▶ _EXERCISE_
Your job is to report every line of the entries that has "server".

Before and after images
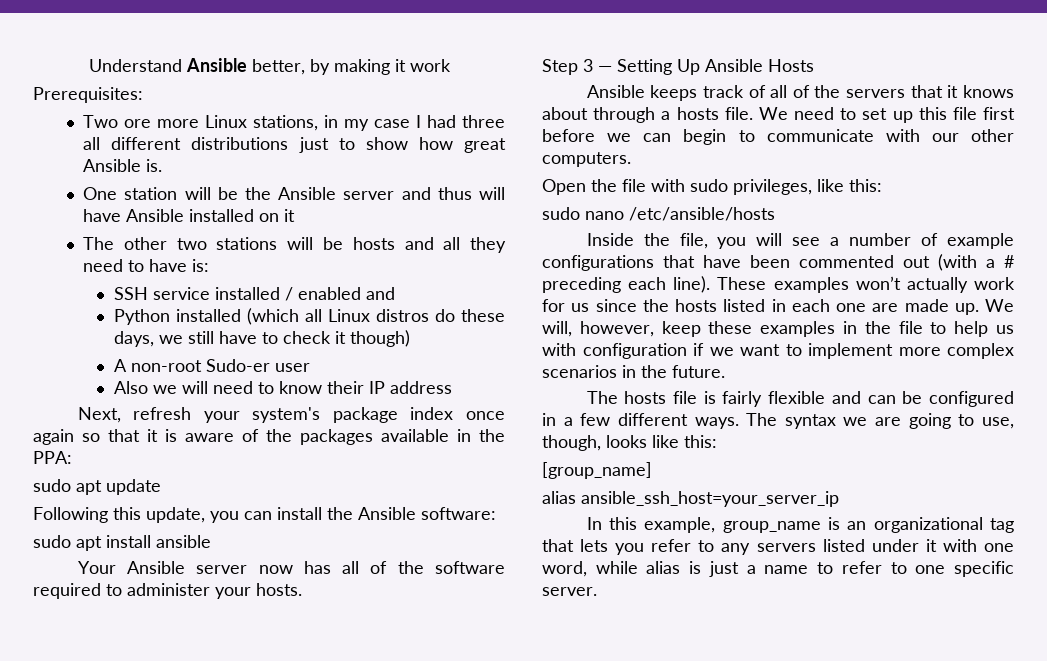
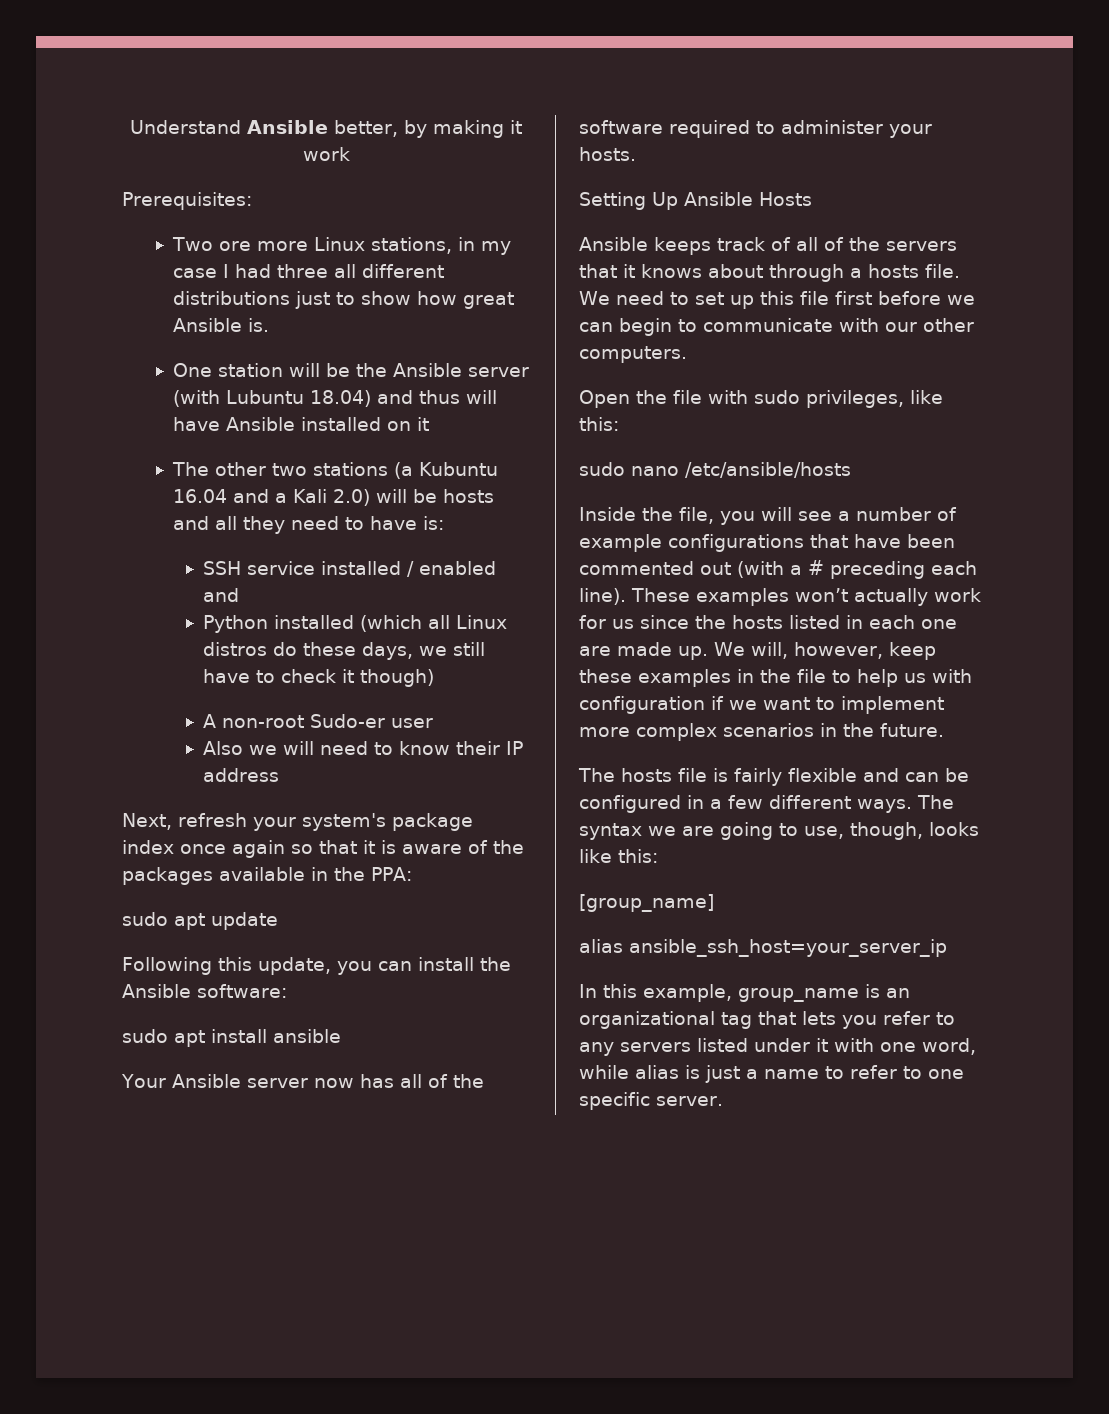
- One station will be the Ansible server and thus will have Ansible installed on it
+ One station will be the Ansible server (with Lubuntu 18.04) and thus will have Ansible installed on it
- The other two stations will be hosts and all they need to have is:
+ The other two stations (a Kubuntu 16.04 and a Kali 2.0) will be hosts and all they need to have is:
- Step 3 — Setting Up Ansible Hosts
+ Setting Up Ansible Hosts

▶ _EXERCISE SOLUTION_
- One station will be the Ansible server and thus will have Ansible installed on it
+ One station will be the Ansible server (with Lubuntu 18.04) and thus will have Ansible installed on it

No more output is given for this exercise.